##### Source information #####

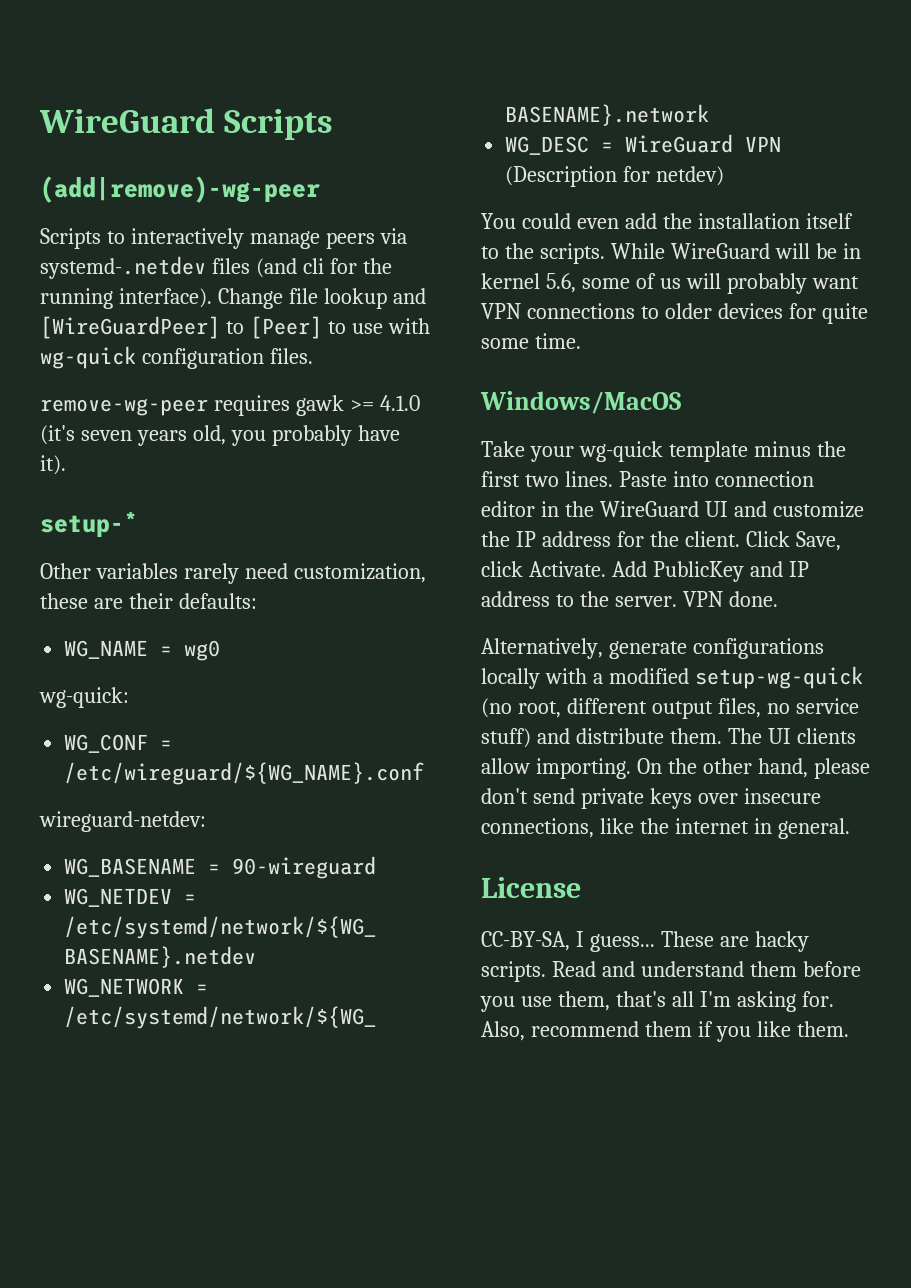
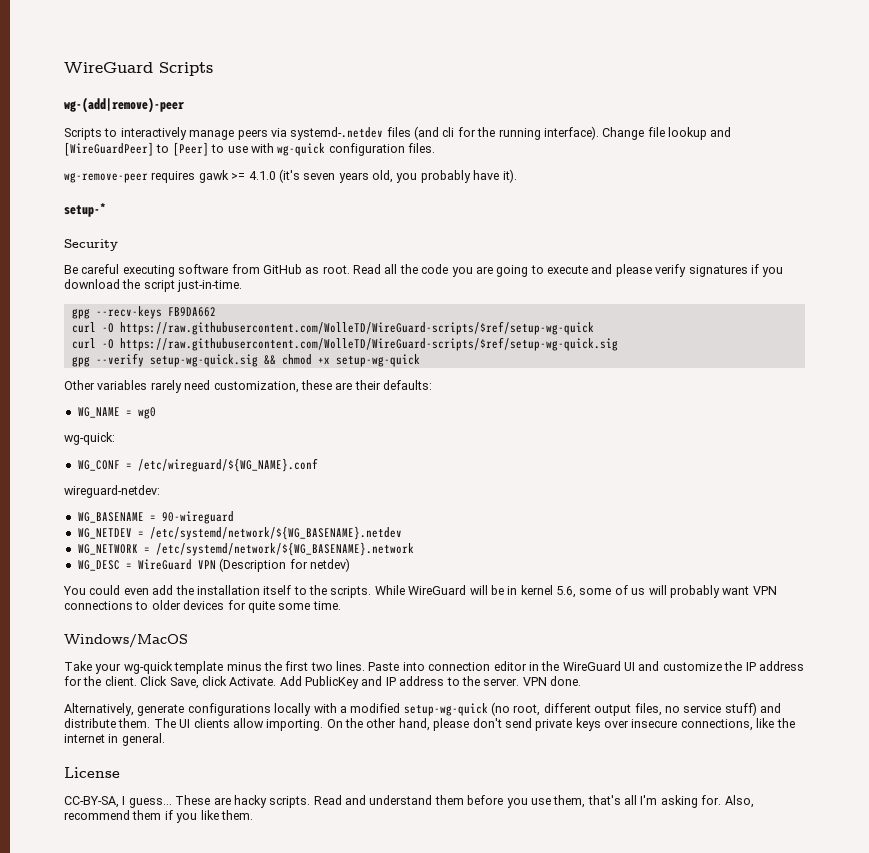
- (add|remove)-wg-peer
+ wg-(add|remove)-peer
- remove-wg-peer requires gawk >= 4.1.0 (it's seven years old, you probably have it).
+ wg-remove-peer requires gawk >= 4.1.0 (it's seven years old, you probably have it).
+ Security
+ Be careful executing software from GitHub as root. Read all the code you are going to execute and please verify signatures if you download the script just-in-time.
+ gpg --recv-keys FB9DA662
+ curl -O https://raw.githubusercontent.com/WolleTD/WireGuard-scripts/$ref/setup-wg-quick
+ curl -O https://raw.githubusercontent.com/WolleTD/WireGuard-scripts/$ref/setup-wg-quick.sig
+ gpg --verify setup-wg-quick.sig && chmod +x setup-wg-quick

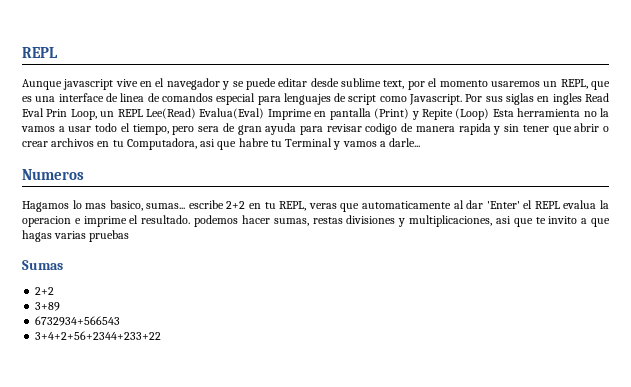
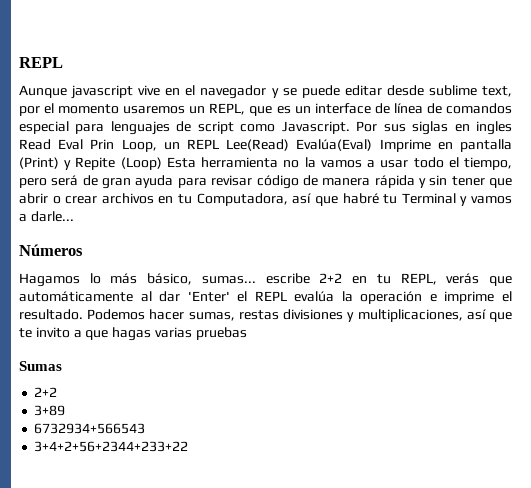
- Aunque javascript vive en el navegador y se puede editar desde sublime text, por el momento usaremos un REPL, que es una interface de linea de comandos especial para lenguajes de script como Javascript.
+ Aunque javascript vive en el navegador y se puede editar desde sublime text, por el momento usaremos un REPL, que es un interface de línea de comandos especial para lenguajes de script como Javascript.
- Por sus siglas en ingles Read Eval Prin Loop, un REPL Lee(Read) Evalua(Eval) Imprime en pantalla (Print) y Repite (Loop) Esta herramienta no la vamos a usar todo el tiempo, pero sera de gran ayuda para revisar codigo de manera rapida y sin tener que abrir o crear archivos en tu Computadora, asi que habre tu Terminal y vamos a darle...
+ Por sus siglas en ingles Read Eval Prin Loop, un REPL Lee(Read) Evalúa(Eval) Imprime en pantalla (Print) y Repite (Loop) Esta herramienta no la vamos a usar todo el tiempo, pero será de gran ayuda para revisar código de manera rápida y sin tener que abrir o crear archivos en tu Computadora, así que habré tu Terminal y vamos a darle...
- Numeros
+ Números
- Hagamos lo mas basico, sumas... escribe 2+2 en tu REPL, veras que automaticamente al dar 'Enter' el REPL evalua la operacion e imprime el resultado. podemos hacer sumas, restas divisiones y multiplicaciones, asi que te invito a que hagas varias pruebas
+ Hagamos lo más básico, sumas... escribe 2+2 en tu REPL, verás que automáticamente al dar 'Enter' el REPL evalúa la operación e imprime el resultado. Podemos hacer sumas, restas divisiones y multiplicaciones, así que te invito a que hagas varias pruebas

#####

* Exercise prompt *
Search the entries above for "comandos". Return every line that has it.

* Response area *
- Aunque javascript vive en el navegador y se puede editar desde sublime text, por el momento usaremos un REPL, que es una interface de linea de comandos especial para lenguajes de script como Javascript.
+ Aunque javascript vive en el navegador y se puede editar desde sublime text, por el momento usaremos un REPL, que es un interface de línea de comandos especial para lenguajes de script como Javascript.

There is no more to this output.